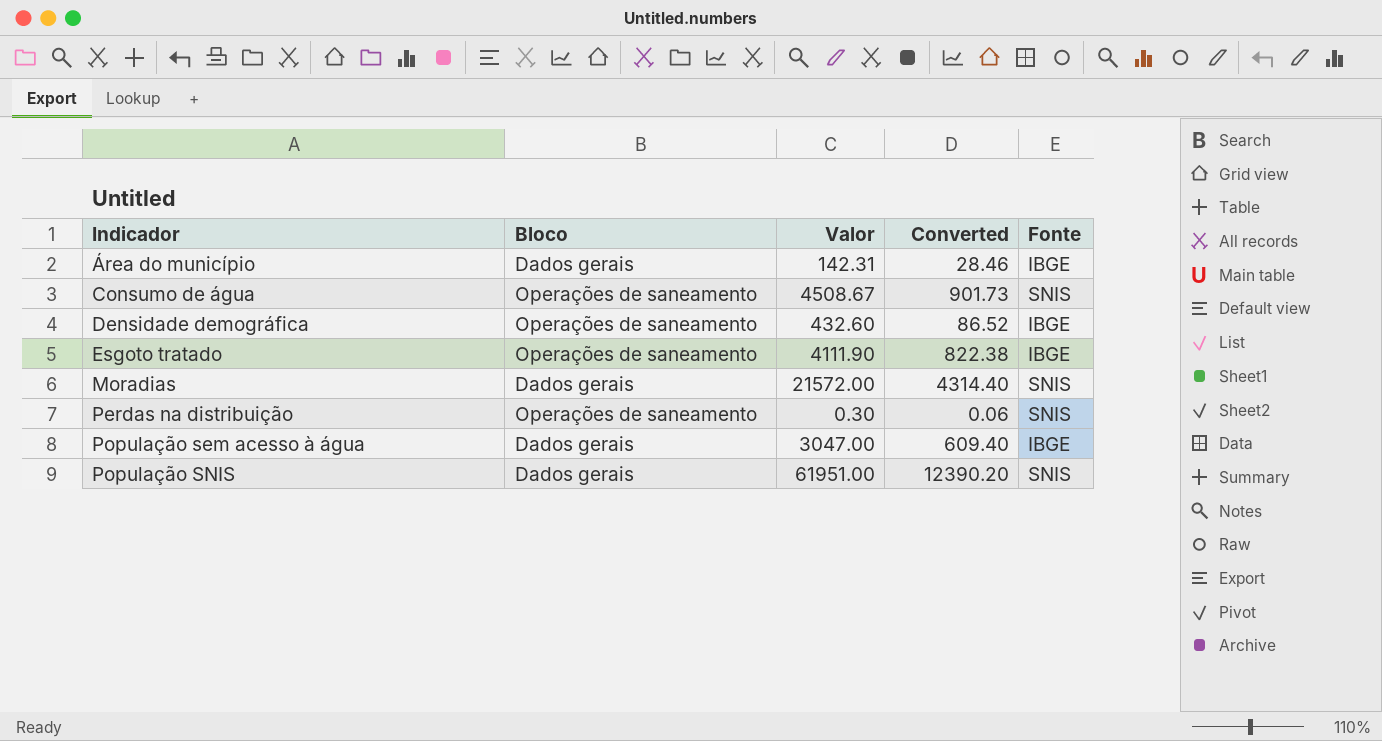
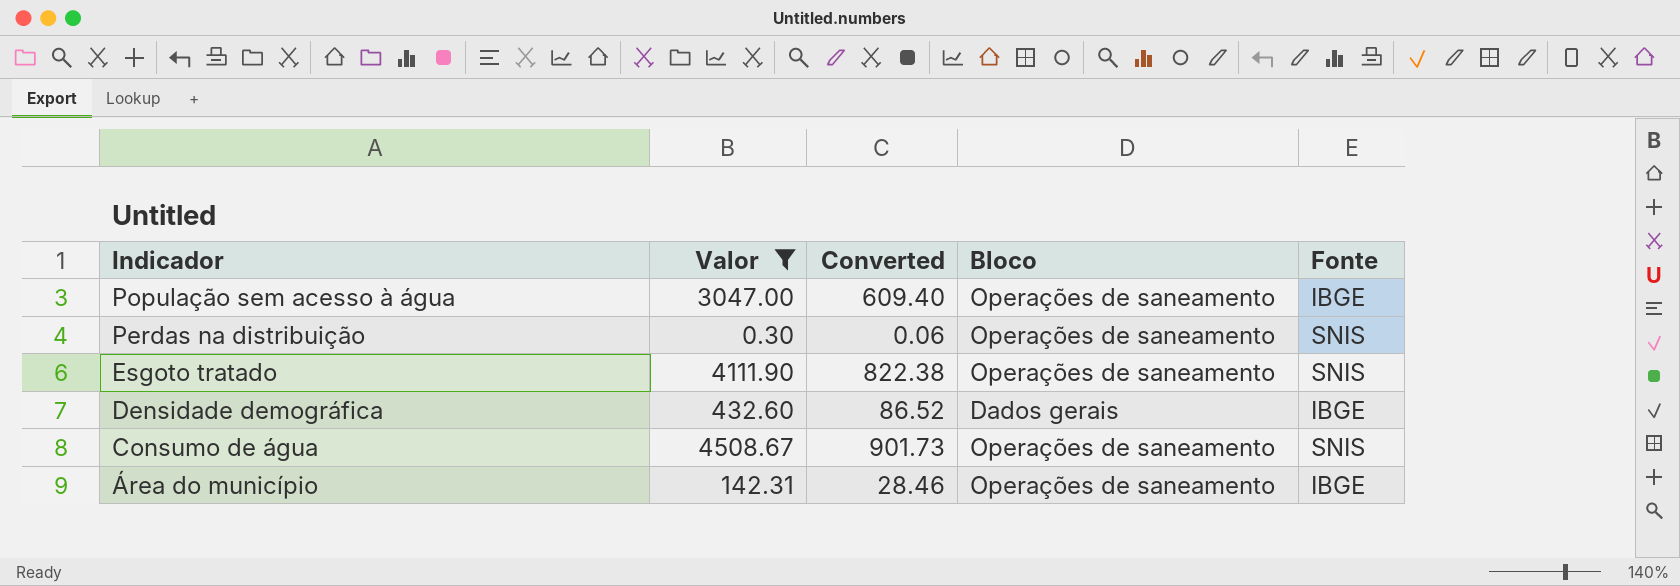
filter: none -> Valor <= 4508.67
row order: Indicador ascending -> Indicador descending
column Bloco | position: 2 -> 4
População sem acesso à água | Bloco: Dados gerais -> Operações de saneamento
Esgoto tratado | Fonte: IBGE -> SNIS
Densidade demográfica | Bloco: Operações de saneamento -> Dados gerais
Área do município | Bloco: Dados gerais -> Operações de saneamento

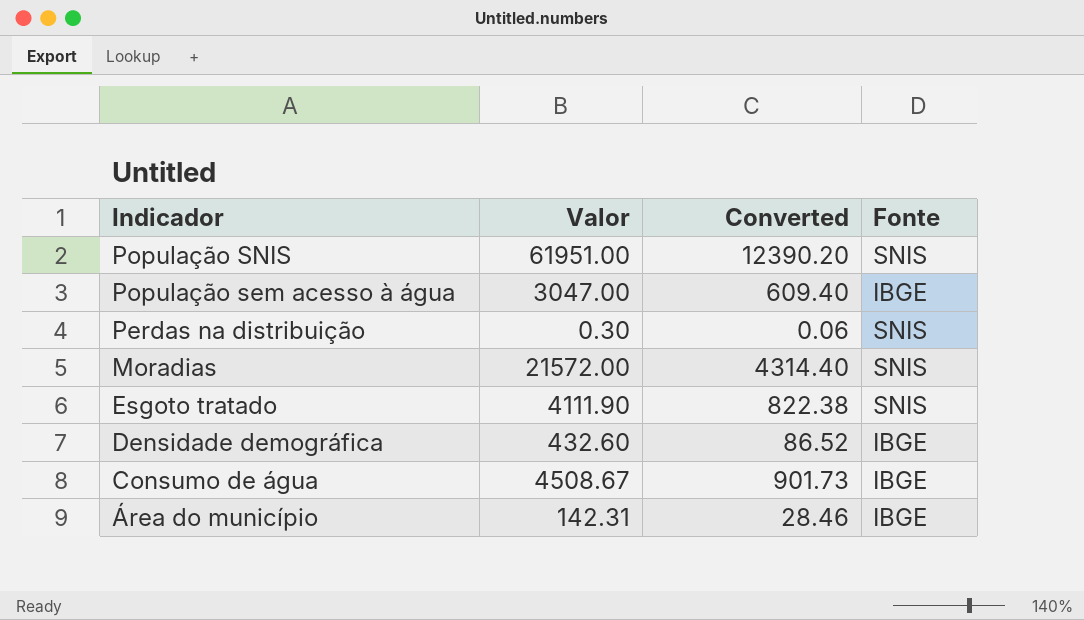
filter: Valor <= 4508.67 -> none
column Bloco | position: 4 -> none
Consumo de água | Fonte: SNIS -> IBGE

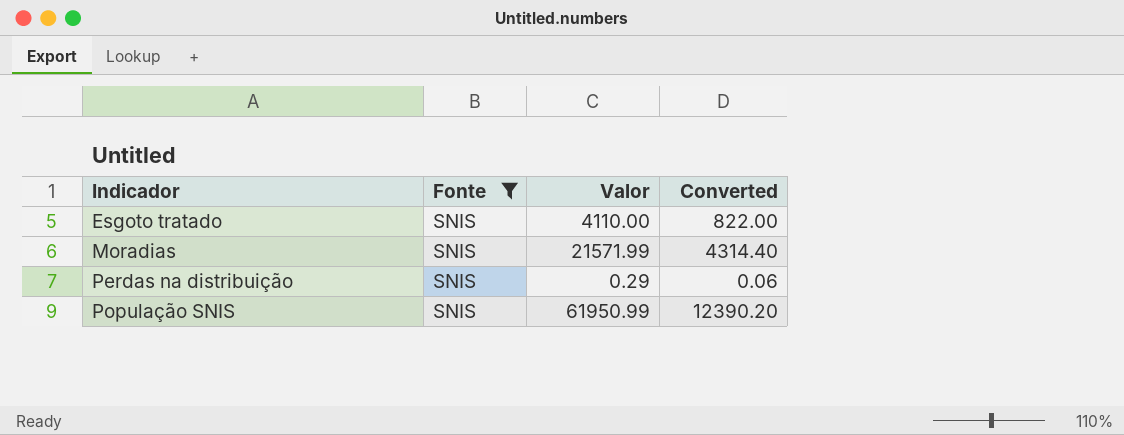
filter: none -> Fonte = SNIS
row order: Indicador descending -> Indicador ascending
column Fonte | position: 4 -> 2
Esgoto tratado | Valor: 4111.90 -> 4110.00
Esgoto tratado | Converted: 822.38 -> 822.00
Moradias | Valor: 21572.00 -> 21571.99
Perdas na distribuição | Valor: 0.30 -> 0.29
População SNIS | Valor: 61951.00 -> 61950.99

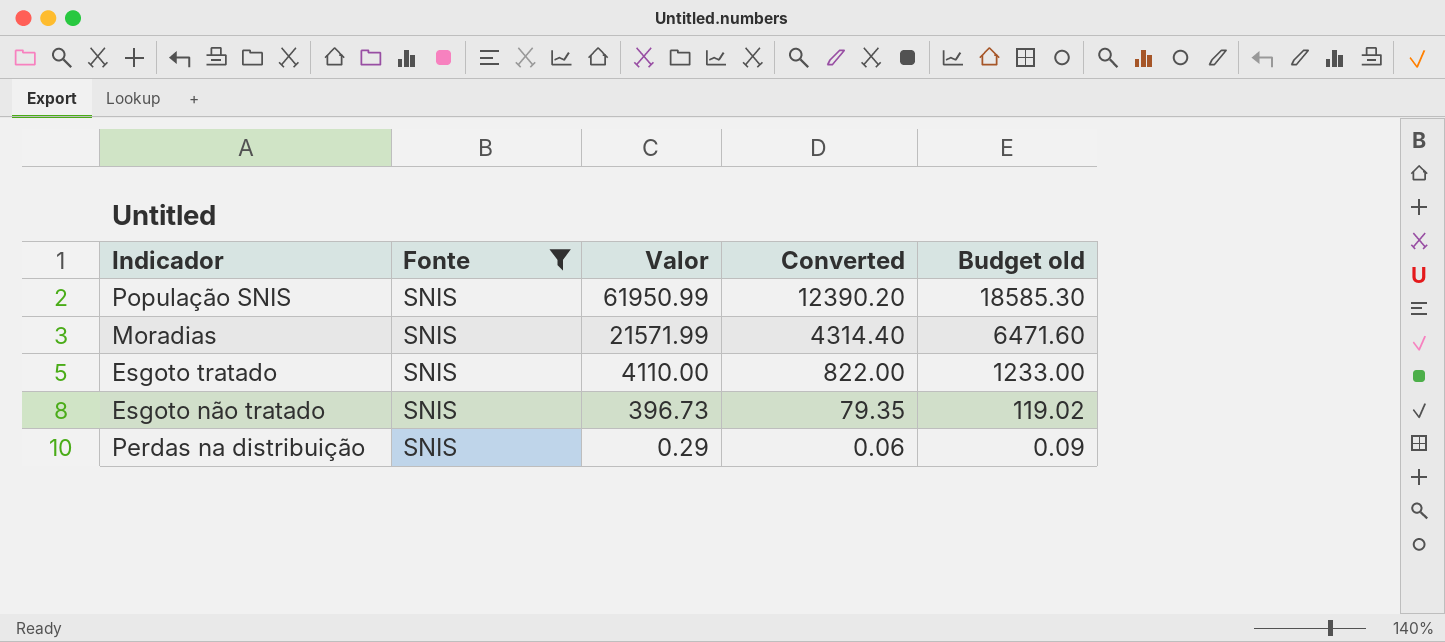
row order: Indicador ascending -> Valor descending
column Budget old | formula: none -> [Valor] * 0.3
row Esgoto não tratado: none -> SNIS | 396.73 | 79.35 | 119.02

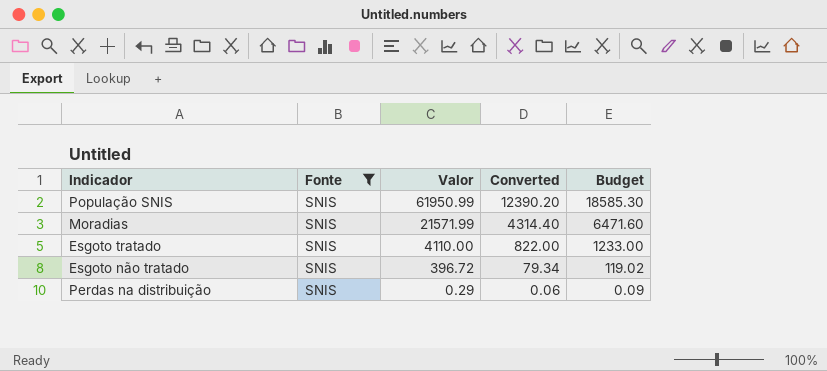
column name: Budget old -> Budget
Esgoto não tratado | Valor: 396.73 -> 396.72
Esgoto não tratado | Converted: 79.35 -> 79.34

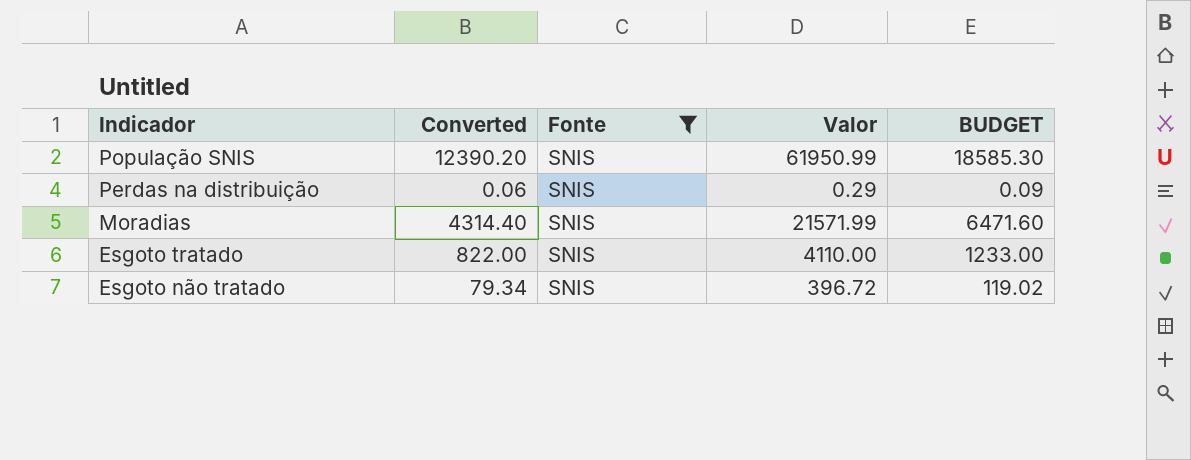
row order: Valor descending -> Indicador descending
column Converted | position: 4 -> 2
column name: Budget -> BUDGET

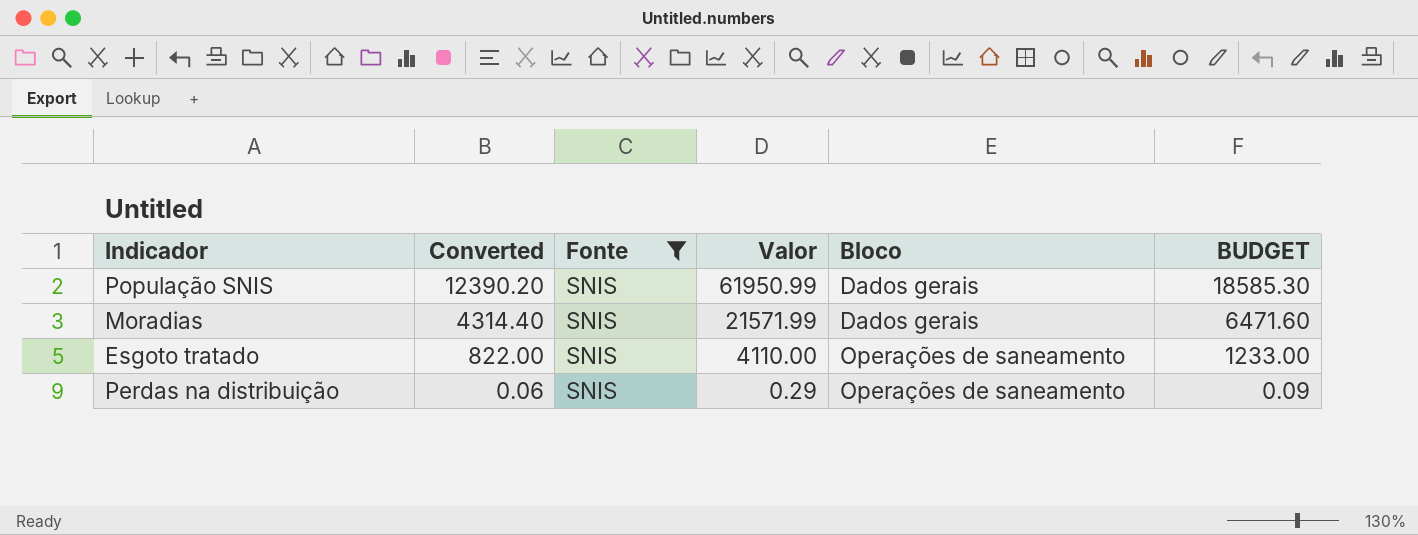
row order: Indicador descending -> Converted descending
column Bloco | position: none -> 5
row Esgoto não tratado: 79.34 | SNIS | 396.72 | 119.02 -> none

════════════════

Exercise goal: Look through the material and copy each line that has "Budget".

The answer:
column Budget old | formula: none -> [Valor] * 0.3
column name: Budget old -> Budget
column name: Budget -> BUDGET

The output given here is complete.